Segment Start: Supplied material

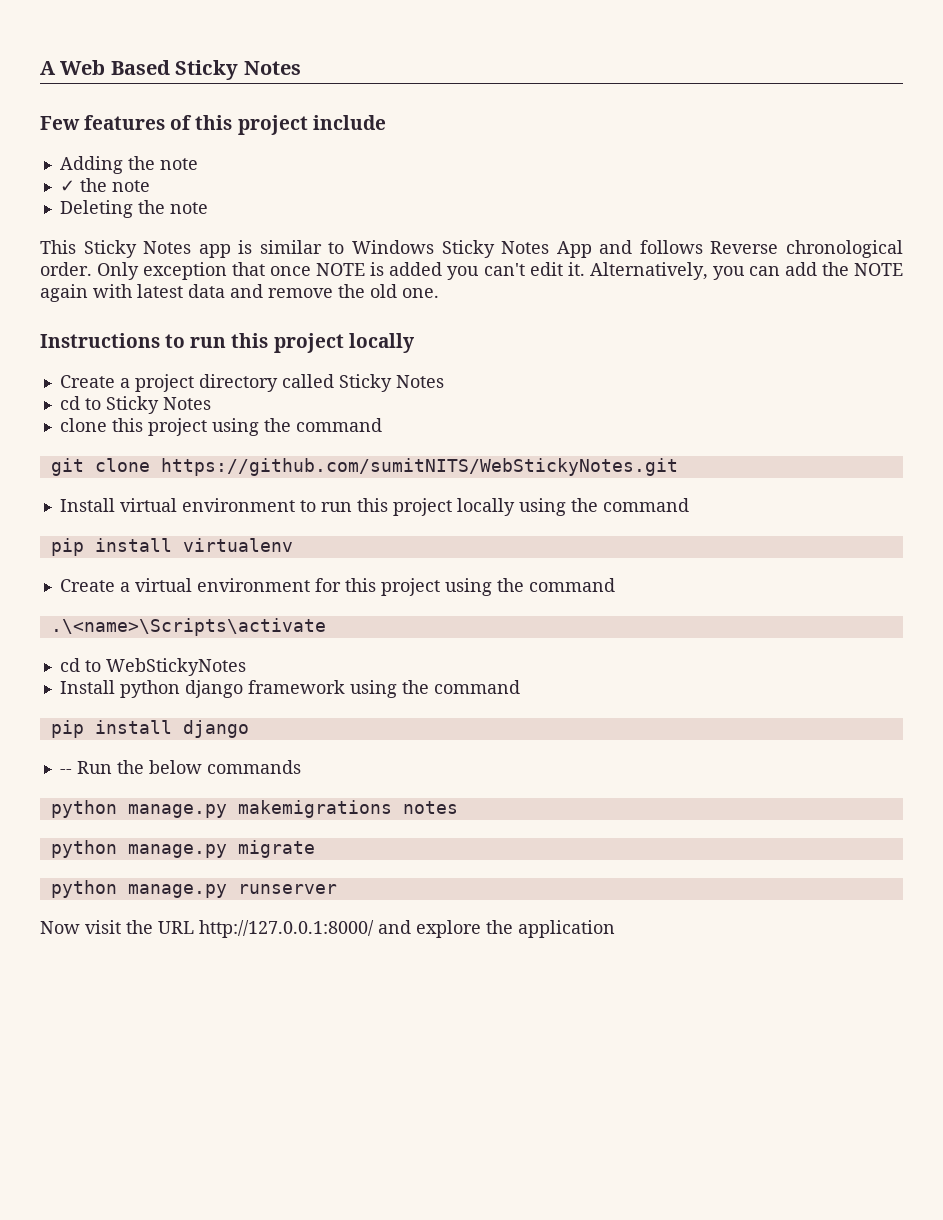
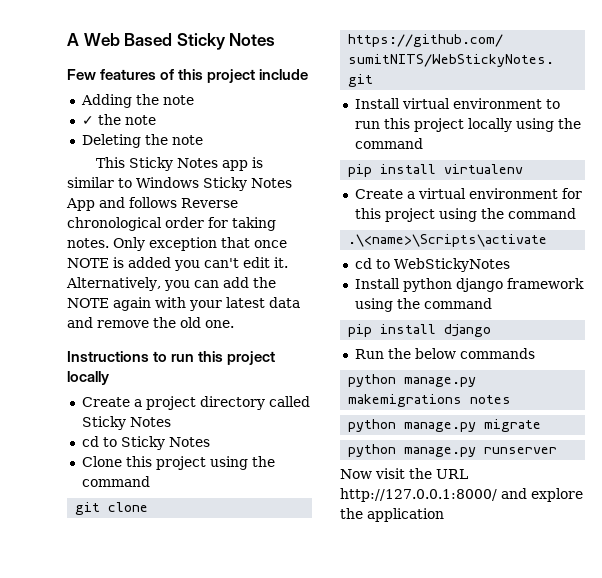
- This Sticky Notes app is similar to Windows Sticky Notes App and follows Reverse chronological order.
+ This Sticky Notes app is similar to Windows Sticky Notes App and follows Reverse chronological order for taking notes.
- Alternatively, you can add the NOTE again with latest data and remove the old one.
+ Alternatively, you can add the NOTE again with your latest data and remove the old one.
- clone this project using the command
+ Clone this project using the command
- -- Run the below commands
+ Run the below commands

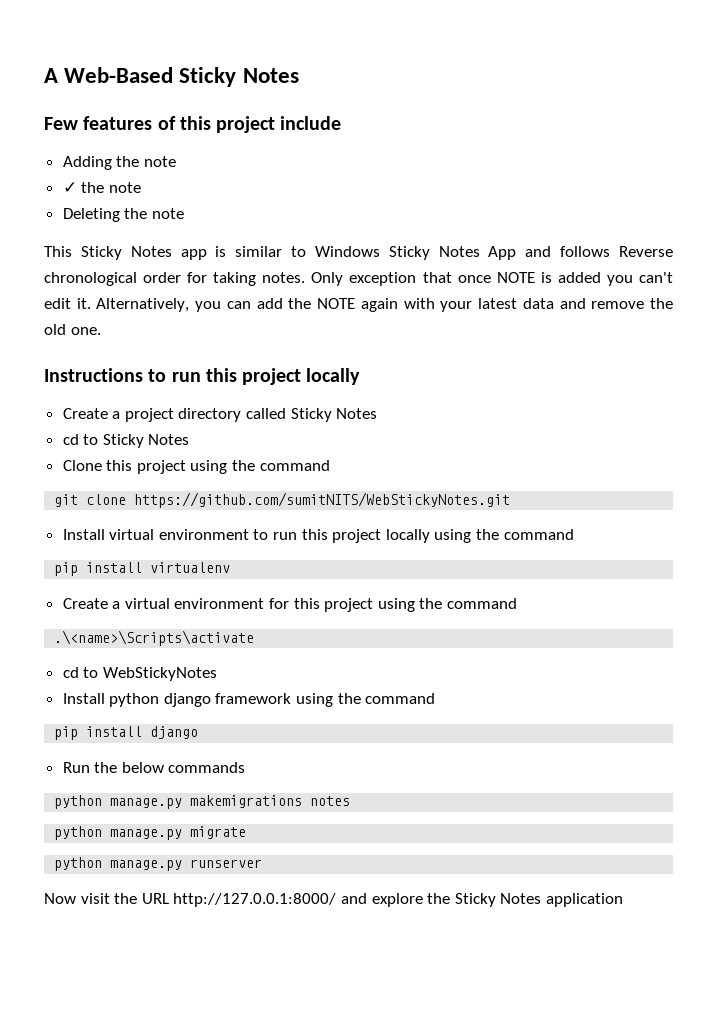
- A Web Based Sticky Notes
+ A Web-Based Sticky Notes
- Now visit the URL http://127.0.0.1:8000/ and explore the application
+ Now visit the URL http://127.0.0.1:8000/ and explore the Sticky Notes application

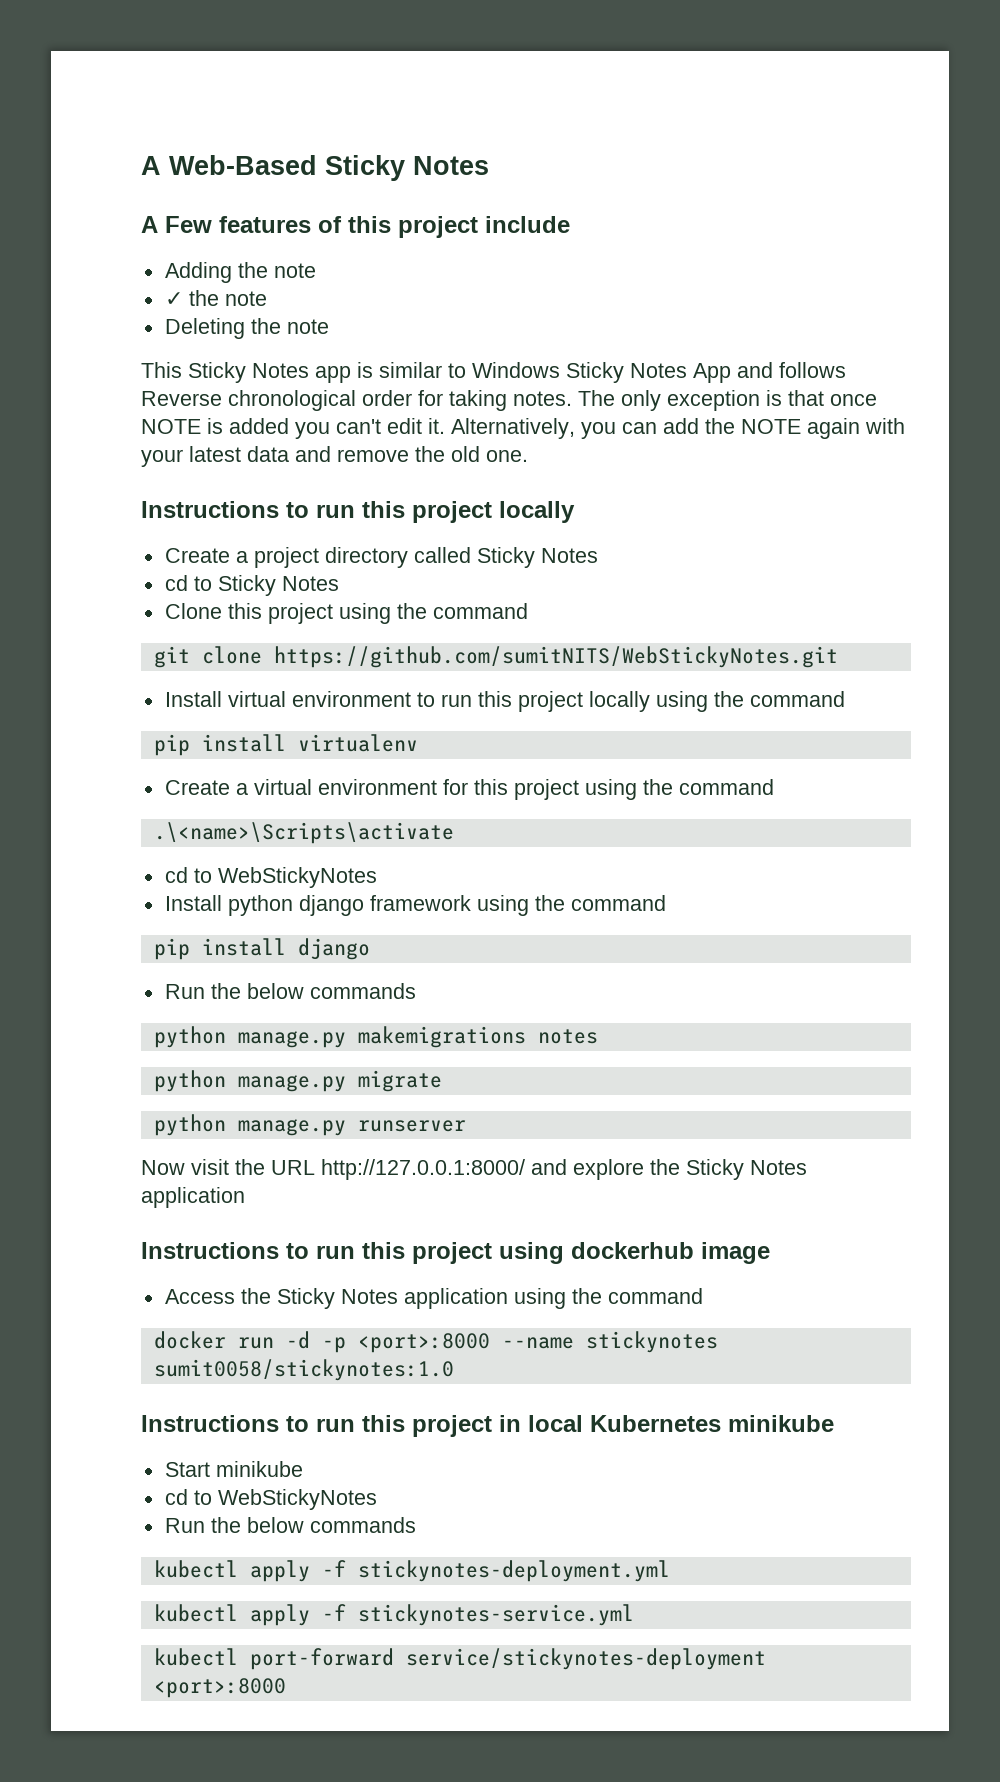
- Few features of this project include
+ A Few features of this project include
- Only exception that once NOTE is added you can't edit it.
+ The only exception is that once NOTE is added you can't edit it.
+ Instructions to run this project using dockerhub image
+ Access the Sticky Notes application using the command
+ docker run -d -p <port>:8000 --name stickynotes sumit0058/stickynotes:1.0
+ Instructions to run this project in local Kubernetes minikube
+ Start minikube
+ cd to WebStickyNotes
+ Run the below commands
+ kubectl apply -f stickynotes-deployment.yml
+ kubectl apply -f stickynotes-service.yml
+ kubectl port-forward service/stickynotes-deployment <port>:8000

Segment End: Supplied material

• _Work to complete_
Everything in the records above except the pictures is to be reproduced word for word.

• _Response below_
- This Sticky Notes app is similar to Windows Sticky Notes App and follows Reverse chronological order.
+ This Sticky Notes app is similar to Windows Sticky Notes App and follows Reverse chronological order for taking notes.
- Alternatively, you can add the NOTE again with latest data and remove the old one.
+ Alternatively, you can add the NOTE again with your latest data and remove the old one.
- clone this project using the command
+ Clone this project using the command
- -- Run the below commands
+ Run the below commands

- A Web Based Sticky Notes
+ A Web-Based Sticky Notes
- Now visit the URL http://127.0.0.1:8000/ and explore the application
+ Now visit the URL http://127.0.0.1:8000/ and explore the Sticky Notes application

- Few features of this project include
+ A Few features of this project include
- Only exception that once NOTE is added you can't edit it.
+ The only exception is that once NOTE is added you can't edit it.
+ Instructions to run this project using dockerhub image
+ Access the Sticky Notes application using the command
+ docker run -d -p <port>:8000 --name stickynotes sumit0058/stickynotes:1.0
+ Instructions to run this project in local Kubernetes minikube
+ Start minikube
+ cd to WebStickyNotes
+ Run the below commands
+ kubectl apply -f stickynotes-deployment.yml
+ kubectl apply -f stickynotes-service.yml
+ kubectl port-forward service/stickynotes-deployment <port>:8000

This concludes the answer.